MATERIAL FOR THIS TASK:
============================================================

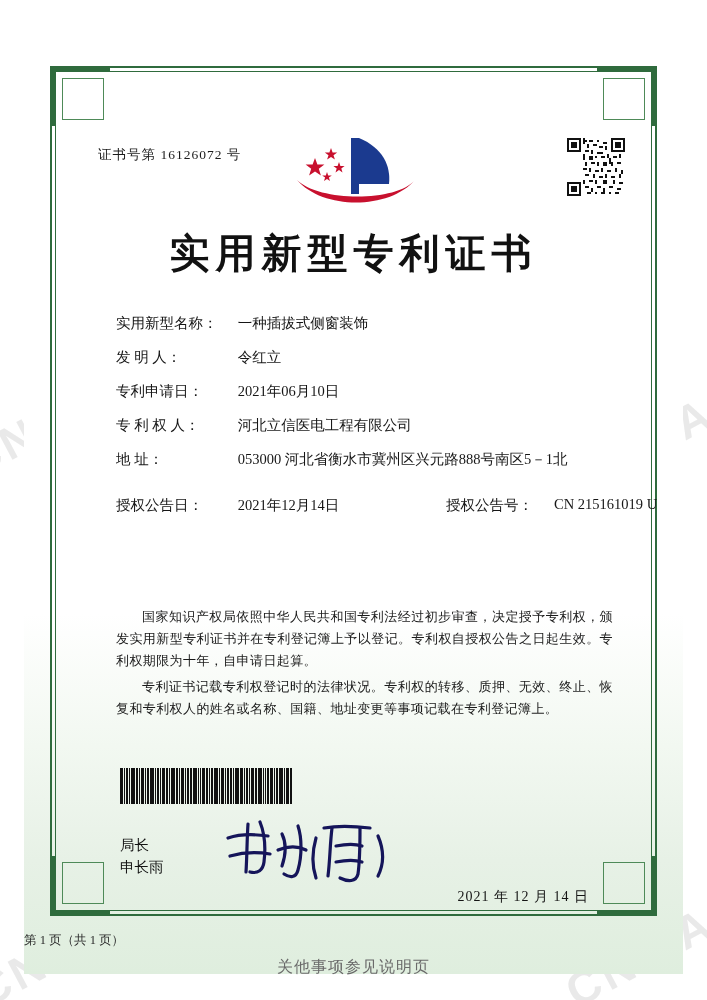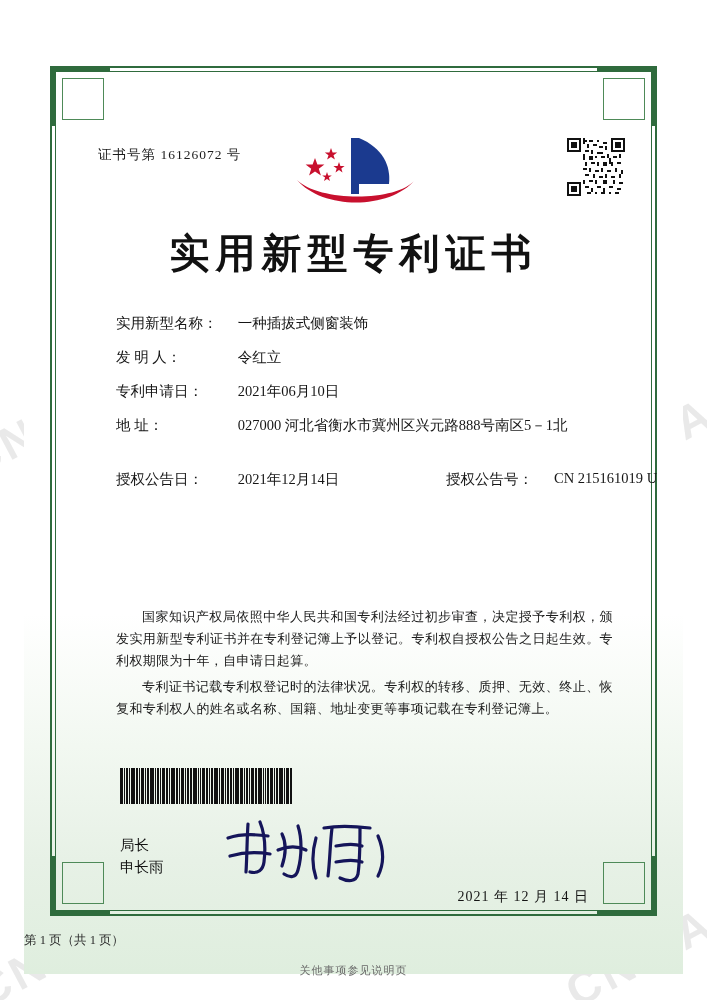--- a/index.html
+++ b/index.html
@@ -307,6 +307,10 @@
         <span class="val">2021年06月10日</span>
       </div>
 
+      <div class="row">
+        <span class="lbl">专 利 权 人：</span>
+        <span class="val">河北立信医电工程有限公司</span>
+      </div>
 
       <div class="row">
         <span class="lbl">地    址：</span>

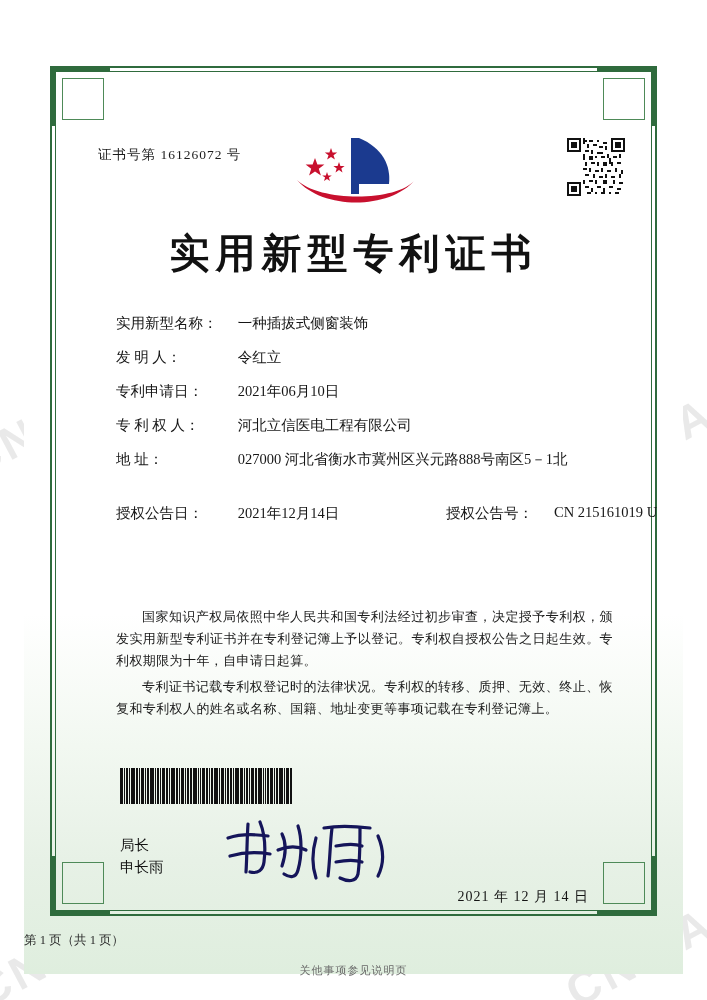--- a/index.html
+++ b/index.html
@@ -314,7 +314,7 @@
 
       <div class="row">
         <span class="lbl">地    址：</span>
-        <span class="val">027000 河北省衡水市冀州区兴元路888号南区5－1北</span>
+        <span class="val">053000 河北省衡水市冀州区兴元路888号南区5－1北</span>
       </div>
 
       <div class="row" style="margin-top:20px;">

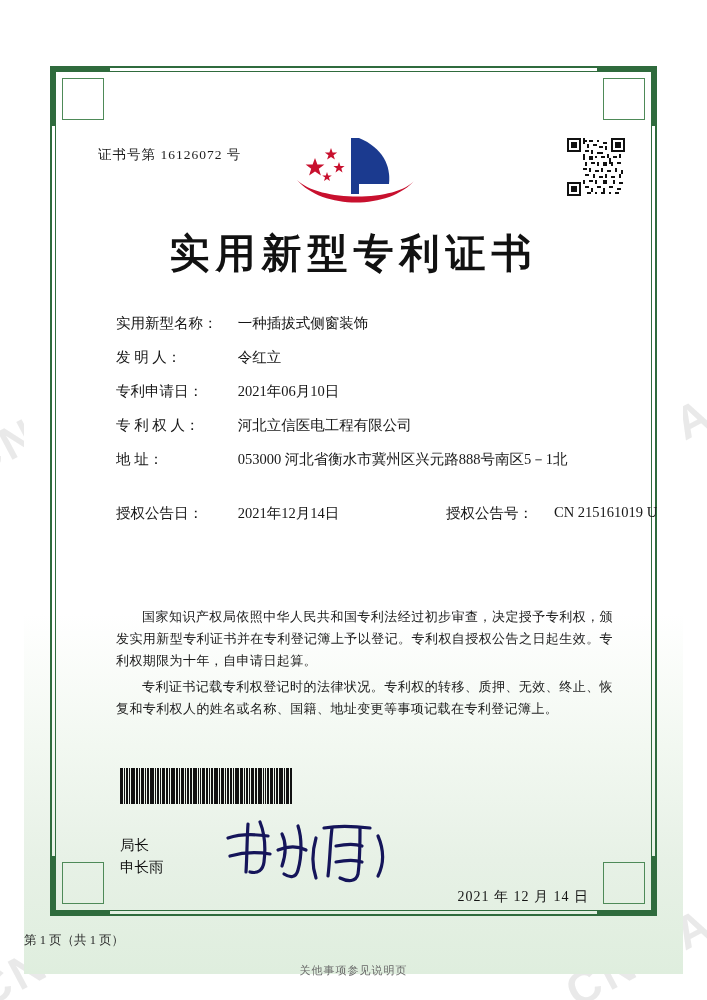--- a/index.html
+++ b/index.html
@@ -317,7 +317,7 @@
         <span class="val">053000 河北省衡水市冀州区兴元路888号南区5－1北</span>
       </div>
 
-      <div class="row" style="margin-top:20px;">
+      <div class="row" style="margin-top:12px;">
         <span class="lbl">授权公告日：</span>
         <span class="val">2021年12月14日</span>
         <span class="lbl right">授权公告号：</span>

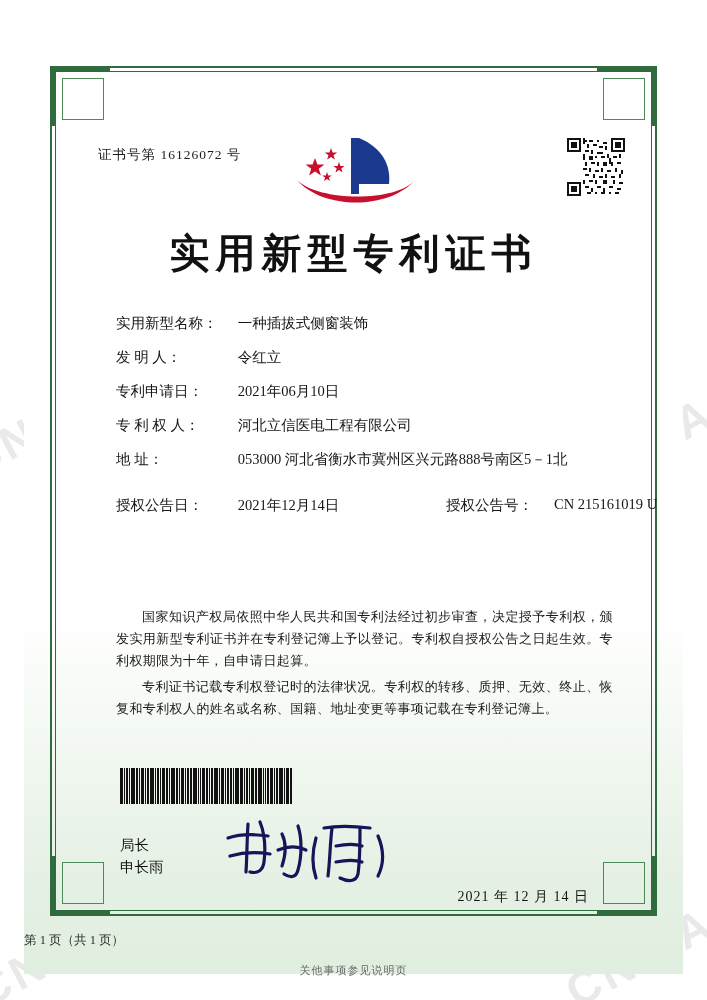--- a/index.html
+++ b/index.html
@@ -426,7 +426,7 @@
 </div>
 
 <div class="footer-note-wrap">
-  <span class="footer-note-text" style="font-size:11px;color:#6a6a6a;letter-spacing:1px;font-family:'Liberation Serif',serif;">关他事项参见说明页</span>
+  <span class="footer-note-text" style="font-size:16px;color:#6a6a6a;letter-spacing:1px;font-family:'Liberation Serif',serif;">关他事项参见说明页</span>
 </div>
 
 </body></html>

============================================================

TASK STATEMENT:
Nothing but the records, copied exactly and stripped of pictures, should be returned.

RESULT FOR THIS TASK:
--- a/index.html
+++ b/index.html
@@ -307,6 +307,10 @@
         <span class="val">2021年06月10日</span>
       </div>
 
+      <div class="row">
+        <span class="lbl">专 利 权 人：</span>
+        <span class="val">河北立信医电工程有限公司</span>
+      </div>
 
       <div class="row">
         <span class="lbl">地    址：</span>

--- a/index.html
+++ b/index.html
@@ -314,7 +314,7 @@
 
       <div class="row">
         <span class="lbl">地    址：</span>
-        <span class="val">027000 河北省衡水市冀州区兴元路888号南区5－1北</span>
+        <span class="val">053000 河北省衡水市冀州区兴元路888号南区5－1北</span>
       </div>
 
       <div class="row" style="margin-top:20px;">

--- a/index.html
+++ b/index.html
@@ -317,7 +317,7 @@
         <span class="val">053000 河北省衡水市冀州区兴元路888号南区5－1北</span>
       </div>
 
-      <div class="row" style="margin-top:20px;">
+      <div class="row" style="margin-top:12px;">
         <span class="lbl">授权公告日：</span>
         <span class="val">2021年12月14日</span>
         <span class="lbl right">授权公告号：</span>

--- a/index.html
+++ b/index.html
@@ -426,7 +426,7 @@
 </div>
 
 <div class="footer-note-wrap">
-  <span class="footer-note-text" style="font-size:11px;color:#6a6a6a;letter-spacing:1px;font-family:'Liberation Serif',serif;">关他事项参见说明页</span>
+  <span class="footer-note-text" style="font-size:16px;color:#6a6a6a;letter-spacing:1px;font-family:'Liberation Serif',serif;">关他事项参见说明页</span>
 </div>
 
 </body></html>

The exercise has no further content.